奥飛騨だより

飛騨高山のみたらしだんご(2013.8月号)

2013年8月号

 青空の眩しい日々となりましたが、皆様いかがお過ごしでしょうか。
今回、初めて奥飛騨だよりの記事を書く順番がまわり、たくさんの方に興味をもって読んでいただける投稿が 書けるか頭を悩ませていましたが、幸運な事に、私の妻の親類が高山で老舗のみたらしだんご屋(鍛冶橋のたもとの二四三屋)を やっています。
高山のみたらしだんごは結構有名なのですが、実際に、そのだんごが作られる過程や作っている 人の気持ちなど、なかなか知る機会が無いと思いますので、今回、是非紹介させて頂きたいと思い取材してきました。

 まず、この二四三屋ですが、創立昭和22年で名称 二四三屋(ふじみや)の名前の由来は、 妻の祖父 創業者の田村二四三(にしぞう)よりとったとの事です。 ちなみに奥飛騨だより(2013年4月号)で氷菓の記事がありましたが、氷菓の中にも二四三屋が描かれているそうです。
尚、現在みたらしだんごは、1本70円ですが、創立当初は、3本10円だったそうです。

 みたらしだんごの原材料ですが、米粉100%になります。この米粉もこだわったおいしい米粉を使っています。 (総原価の中で、原材料費が高い割合を占めているとの事でした。)
もち米は一切入っていないのですが、みたらしだんごには、粘り気があります。それは、昔からの製法なのですが、米をきれいに洗い、 陰干しをしてから米をすりつぶし、蒸し上げて、何度も何度もつく事でうまみと粘り気を出すそうです。
昔は、米を石臼で挽き、できた米粉を蒸し上げてだんごを1個ずつ成形し、串に刺していました。 その後、1個ずつ成形をするのに時間がかかる為、木枠にだんごをつめて成形する様になったのですが、 それでもたくさんの数を作る事は無理な為、現在は機械化がされています。

 この機械が米粉を蒸し、こねる機械です。
非常に高温になります。1日に何回も蒸し上げ作業を繰り返します。
蒸し上げた後、機械を綺麗に洗浄作業するのですが、この洗浄作業もかなり大変そうでした。

 蒸し上げた米粉(だんご)を別の機械の上部にセットし、串に刺さっただんごがでてくるところです。

 上記ででてきただんごは、どうしても形がよくないものがあるので、だんごが熱いうちに成形をしていく。 ここで出来上がっただんごは梱包され、鍛冶橋の店に届けられます。

 全国的にみたらしだんごは甘いたれがついているだんごを想像されると思いますが、高山のみたらしだんごは、 醤油ベースのたれです。二四三屋では、このたれは秘伝となっていて、創立時より変わらぬ味を守り通しています。 醤油味とよくいいますが、実は醤油だけでなく、いろいろな調合・配合をしていて、ただの醤油では、この味はでないとの事です。 (2回漬けて焼き上げるそうです。)

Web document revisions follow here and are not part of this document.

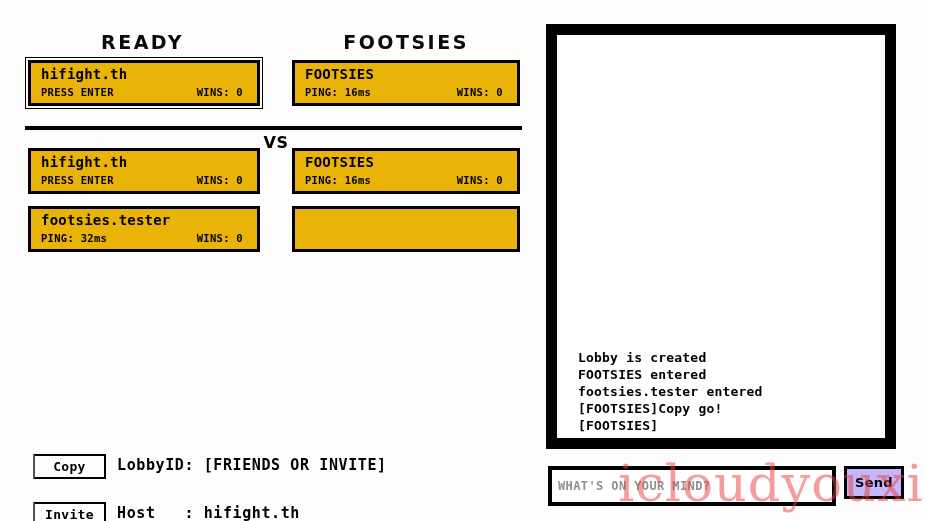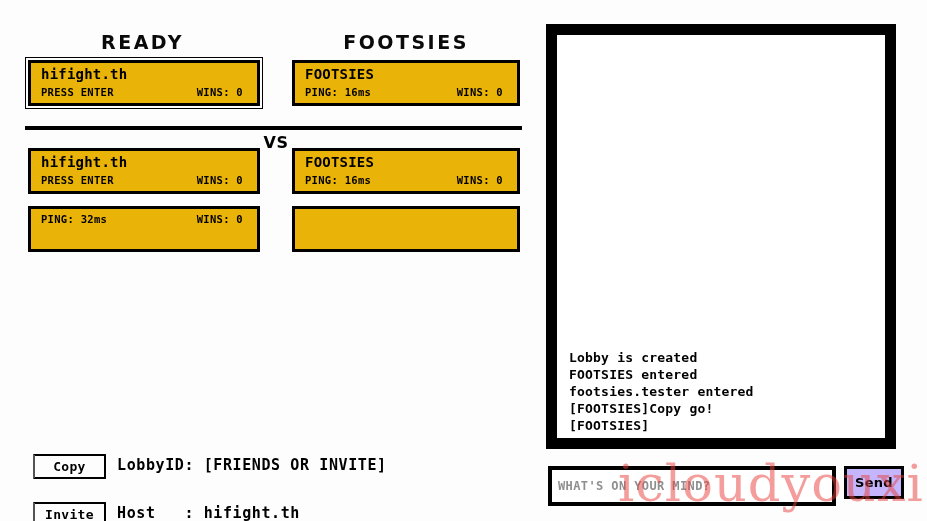--- a/index.html
+++ b/index.html
@@ -318,6 +318,7 @@
   <div class="slot-row" id="row-2">
     <div class="slot left-slot">
       <div class="slot-inner">
+        <div class="slot-name">footsies.tester</div>
         <div class="slot-meta">
           <span class="slot-status">PING: 32ms</span>
           <span class="slot-wins">WINS: 0</span>

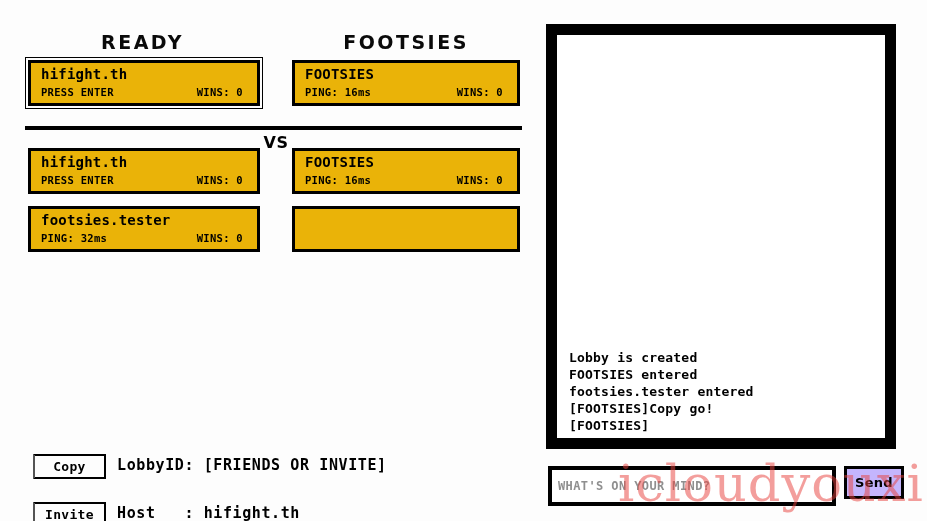--- a/index.html
+++ b/index.html
@@ -187,7 +187,7 @@
   #chat-log {
     position: absolute;
     left: 0; right: 0; bottom: 4px;
-    padding: 0 8px 0 12px;
+    padding: 0 8px 0 21px;
     font-family: "DejaVu Sans Mono", "Liberation Mono", monospace;
     font-weight: bold;
     font-size: 13px;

 現在、二四三屋は私の妻の叔母夫婦が継いで頑張っています。
叔母にいろいろな話を聞いたのですが、叔母は小学生の時から、だんご屋を手伝っていて店が忙しいと小学校に行けず、 重い荷物を背負いリヤカーを引いて、店をずっと手伝っていたそうです。
今も二四三屋は年中無休です。せっかく高山に観光に来て頂いたのに、 高山のみたらしだんご屋が休みで食べられなかったら申し訳ないという思いがあるといっていました。

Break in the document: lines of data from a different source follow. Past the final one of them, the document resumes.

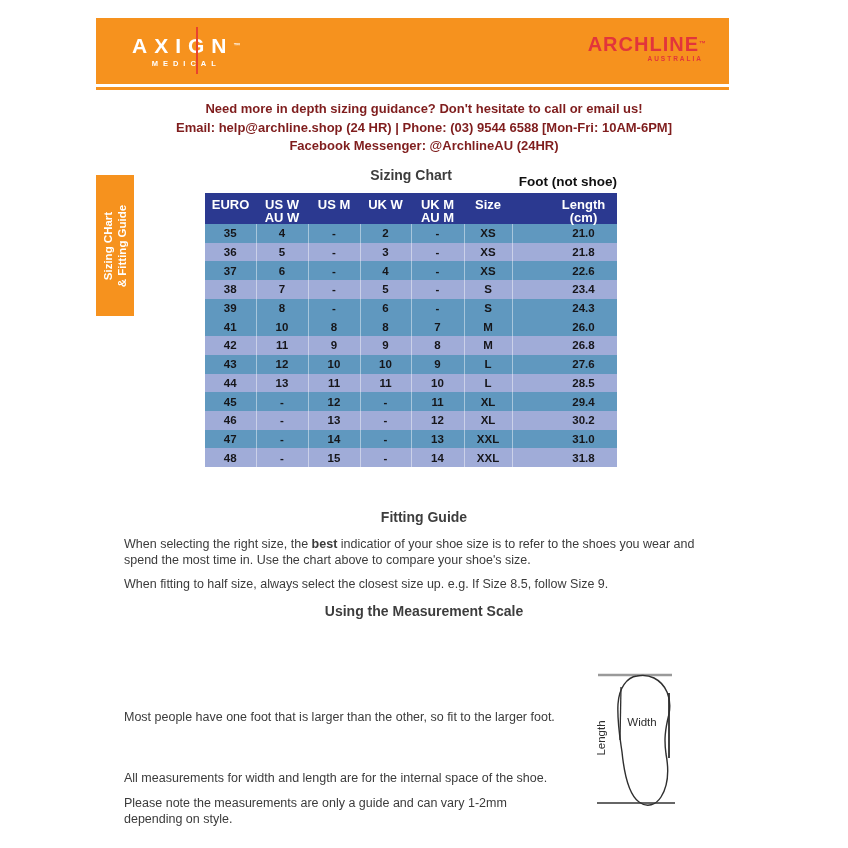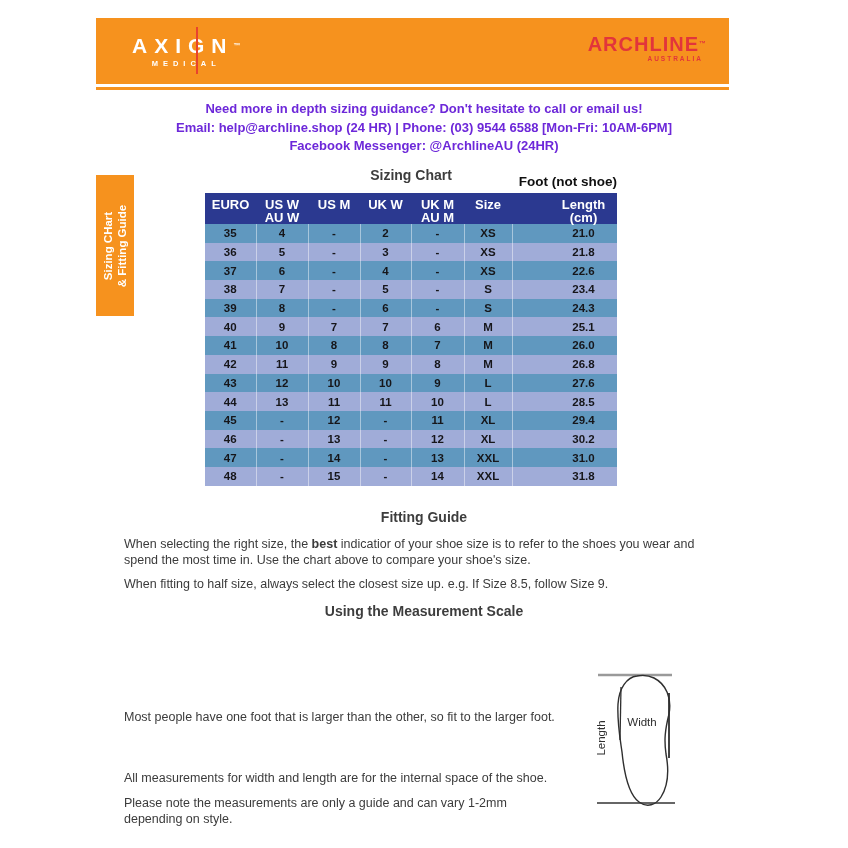--- a/index.html
+++ b/index.html
@@ -34,7 +34,7 @@
   
   .contact {
     position:absolute; left:0; top:100px; width:848px; text-align:center;
-    color:#6d28d9; font-weight:bold; font-size:13px; line-height:18.5px;
+    color:#7f1d1d; font-weight:bold; font-size:13px; line-height:18.5px;
   }
 
   

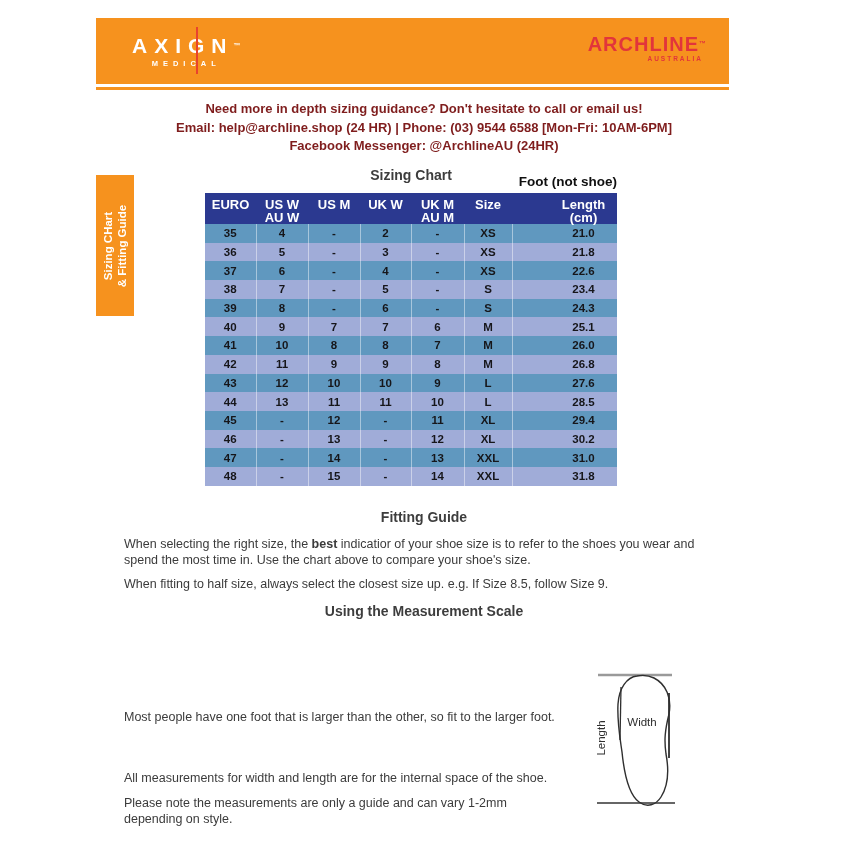--- a/index.html
+++ b/index.html
@@ -215,16 +215,6 @@
           <td></td>
           <td>24.3</td>
         </tr>
-        <tr class="row-light">
-          <td class="sep">40</td>
-          <td class="sep">9</td>
-          <td class="sep">7</td>
-          <td class="sep">7</td>
-          <td class="sep">6</td>
-          <td class="sep">M</td>
-          <td></td>
-          <td>25.1</td>
-        </tr>
         <tr class="row-dark">
           <td class="sep">41</td>
           <td class="sep">10</td>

 修学旅行で高山を訪れた今どきの学生が、みたらしをたべて「超うめー」と言っているのを聞くと疲れが吹き飛び、 頑張っていてよかったなと思うそうです。
 又、叔母は修学旅行でみたらしだんごを食べておいしかった、ありがとうと手紙と一緒に版画を作って送ってきてくれた物を 大事に飾っていて、宝物にしています。

 今回の取材を通して、観光客の多いこの高山市で一人の高山市民として、叔母の様に、おもてなしの心を忘れず、 観光客の方達に高山の良さを知って頂き、喜んで頂きたいと思いますし、又、海外からの観光客には高山(日本)に来てよかったなと 思って頂ける様な温かい心遣いができる人になりたいと思いました。